In 1887, he moved with his daughter, Mrs. H. C. Cowan, and her family to Dayton, Ohio. Langstroth died in the pulpit of the Wayne Avenue Presbyterian Church in Dayton, just as he was beginning a sermon on the love of God. He is buried at Woodland Cemetery, Dayton, Ohio. His epitaph reads as follows:
Inscribed to the memory of Rev. L.L Langstroth, “Father of American beekeeping,” by his affectionate beneficiaries who, in the remembrance of the service rendered by his persistent and painstaking observations and experiments with the honey bee, his improvements in the hive, and the literary ability shown in the first scientific and popular book on the subject of beekeeping in the United States, gratefully erect this monument.
The 1885-1895 papers of Lorenzo L. Langstroth are located at the American Philosophical Society Library in Philadelphia.
Dadant was born in Vaux-sous-Aubigny, in Haute-Marne, in the Champagne-Ardenne region of France.
In 1863, at age forty-six, he moved to America, with dreams of starting a vineyard. Dadant purchased land on the rolling tallgrass prairie in Hamilton, western Illinois, where he built a simple log house.
After paying for his family to come to America from France and buying a farm, he was penniless. He did not know a word of English, but he was determined to succeed in his new country. When his dreams of being a vintner were not fulfilled, he turned to beekeeping, a hobby he had learned in France.
Dadant learned English by subscribing to the New York Tribune. While working as a traveling salesman in France he educated himself. As his horse would plod along, Dadant would read the works of the French biologist Jean-Baptiste Lamarck and the theories of the socialist Charles Fourier.
He renounced the Catholic Church and became a socialist. When he moved to America he modeled his beekeeping business on socialist principles by working alongside his employees.
By the end of the American Civil War he had nine colonies of honeybees, and traveled with his young son across the Mississippi River to sell honey and beeswax in a neighboring town. His interest in making quality candles grew from his love and knowledge of beekeeping.
He invented the Dadant bee-hive, which has a 42 × 26.6 cm frame and founded in Hamilton one of the first factory of bee-keeping tools. The Dadant factory is still owned by the Dadant family.
He contributed articles on beekeeping to numerous bee journals, both American and European. Dadant acquired The American Bee Journal and Dadant and Sons have published it since. He translated Langstroth’s The Hive and the Honey-Bee into French so the rest of the world would learn of Langstroth’s contributions to beekeeping.

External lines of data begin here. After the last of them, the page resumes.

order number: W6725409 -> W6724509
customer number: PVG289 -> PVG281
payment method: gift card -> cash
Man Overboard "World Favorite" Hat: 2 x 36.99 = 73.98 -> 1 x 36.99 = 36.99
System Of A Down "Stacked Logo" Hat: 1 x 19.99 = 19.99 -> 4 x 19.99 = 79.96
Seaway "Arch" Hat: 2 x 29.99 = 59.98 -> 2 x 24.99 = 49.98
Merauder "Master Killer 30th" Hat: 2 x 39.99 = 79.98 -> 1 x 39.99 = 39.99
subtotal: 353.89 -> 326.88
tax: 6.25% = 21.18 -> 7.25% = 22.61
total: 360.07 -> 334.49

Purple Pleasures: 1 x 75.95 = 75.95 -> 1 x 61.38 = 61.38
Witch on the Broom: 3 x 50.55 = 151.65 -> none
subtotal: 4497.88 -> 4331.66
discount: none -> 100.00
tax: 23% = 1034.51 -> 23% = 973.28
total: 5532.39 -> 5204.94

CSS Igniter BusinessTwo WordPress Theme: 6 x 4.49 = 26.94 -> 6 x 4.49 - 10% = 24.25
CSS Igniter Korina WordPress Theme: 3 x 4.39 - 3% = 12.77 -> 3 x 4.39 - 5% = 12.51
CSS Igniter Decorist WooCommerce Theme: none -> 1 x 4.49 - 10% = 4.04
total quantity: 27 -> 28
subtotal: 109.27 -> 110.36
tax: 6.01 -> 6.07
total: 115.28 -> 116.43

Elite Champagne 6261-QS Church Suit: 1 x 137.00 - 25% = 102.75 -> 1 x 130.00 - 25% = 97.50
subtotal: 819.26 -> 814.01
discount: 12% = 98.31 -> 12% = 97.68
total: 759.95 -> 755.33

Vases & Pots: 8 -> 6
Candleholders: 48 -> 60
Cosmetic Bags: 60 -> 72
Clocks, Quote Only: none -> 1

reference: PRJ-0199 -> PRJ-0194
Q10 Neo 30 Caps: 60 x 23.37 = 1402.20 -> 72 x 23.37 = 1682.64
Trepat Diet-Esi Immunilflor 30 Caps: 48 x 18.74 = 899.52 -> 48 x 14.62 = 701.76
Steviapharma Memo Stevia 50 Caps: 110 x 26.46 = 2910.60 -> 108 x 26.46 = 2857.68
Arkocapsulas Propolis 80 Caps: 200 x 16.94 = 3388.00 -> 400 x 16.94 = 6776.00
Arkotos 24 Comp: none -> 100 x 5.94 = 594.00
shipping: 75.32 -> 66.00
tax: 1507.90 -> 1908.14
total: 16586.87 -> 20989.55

He strived to import Italian bees into the United States and, according to ABC in Bee Culture 1890, he succeeded by shipping 250 queen bees to the United States in 1874. He was not the first to bring Italian queens into the United States, selling for up to half the price ($12) asked by his competitors.
He was always seeking a better way to keep bees. Just as he had begun with the old European “eke” he quickly abandoned that kind of beekeeping for the modern Langstroth hive concept. Bee hives have often been designed and built without regard for the needs and habits of the honey bee colony. Probably the best design for a colony was the large hive developed by Charles Dadant. It provided a large, deep brood chamber with plenty of room in which the queen could lay, and shallower supers for honey storage. However, the price and promotion of smaller hives offered for sale during the period from about 1885 to 1900 made them more popular.
Charles Dadant died in Hamilton in 1902.
He had one son, Camille Pierre Dadant (1851-1938).
In 1978, The Center for Icarian Studies (Western Illinois University) received from the Dadant family a collection of papers consisting of biographical information, Life and Writings of Charles Dadant by C.P. Dadant and The Life of C.P. Dadant, by M.G. Dadant.